Itemized modification records
- Opening Delimiter -

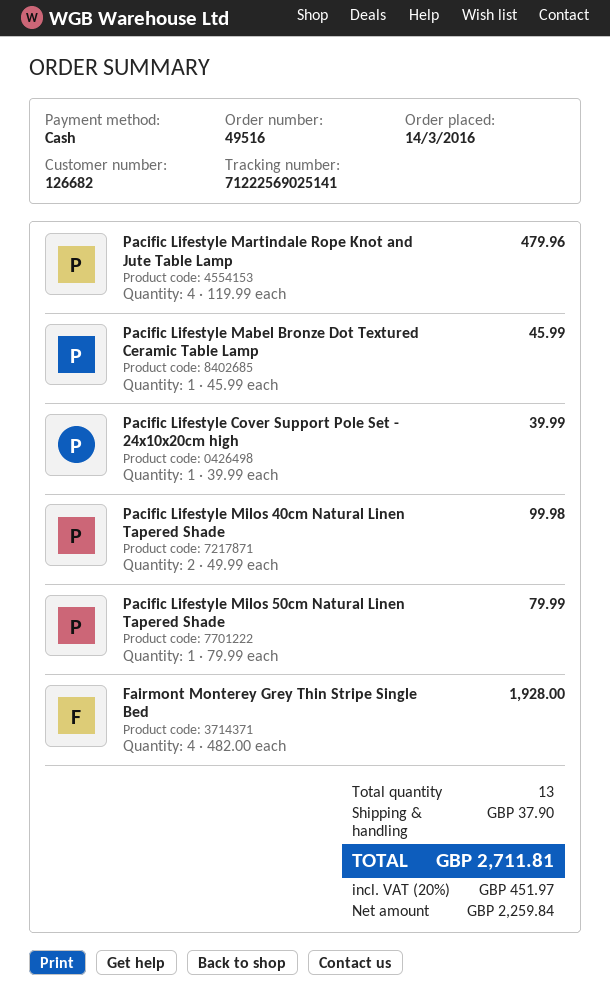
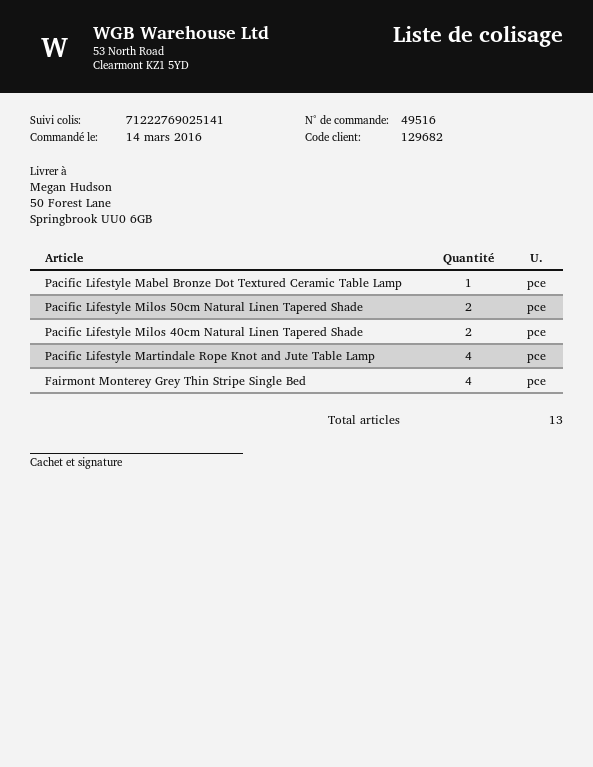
customer number: 126682 -> 129682
tracking number: 71222569025141 -> 71222769025141
Pacific Lifestyle Cover Support Pole Set - 24x10x20cm high: 1 -> none
Pacific Lifestyle Milos 50cm Natural Linen Tapered Shade: 1 -> 2

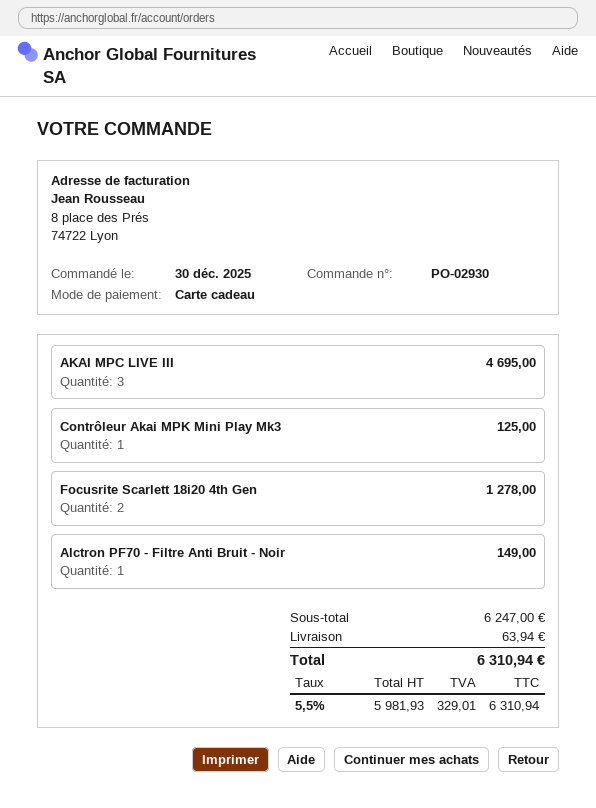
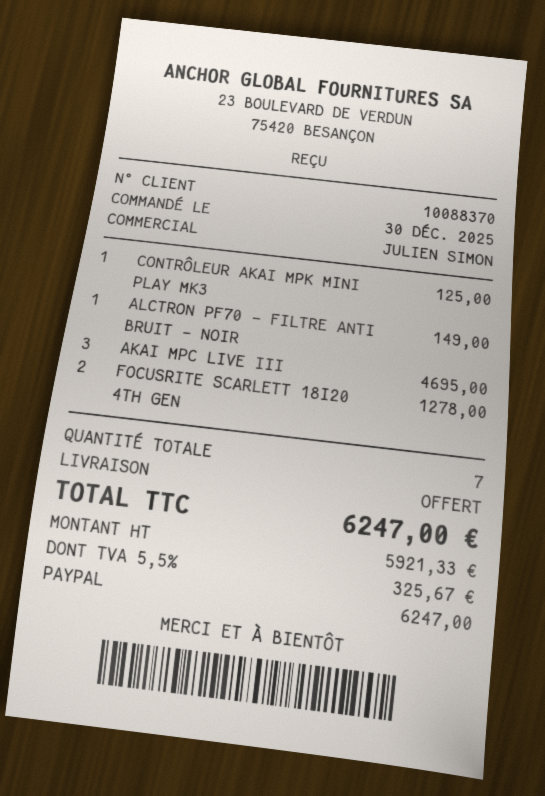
payment method: gift card -> PayPal
shipping: 63.94 -> 0.00
net: 5981.93 -> 5921.33
tax: 5.5% = 329.01 -> 5.5% = 325.67
total: 6310.94 -> 6247.00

- Closing Delimiter -

Brief >>
Copy exactly, please, every line from the one holding "tracking number: 71222569025141" through the last line of the data, both ends included, and no pictures.

Result of the task >>
tracking number: 71222569025141 -> 71222769025141
Pacific Lifestyle Cover Support Pole Set - 24x10x20cm high: 1 -> none
Pacific Lifestyle Milos 50cm Natural Linen Tapered Shade: 1 -> 2

payment method: gift card -> PayPal
shipping: 63.94 -> 0.00
net: 5981.93 -> 5921.33
tax: 5.5% = 329.01 -> 5.5% = 325.67
total: 6310.94 -> 6247.00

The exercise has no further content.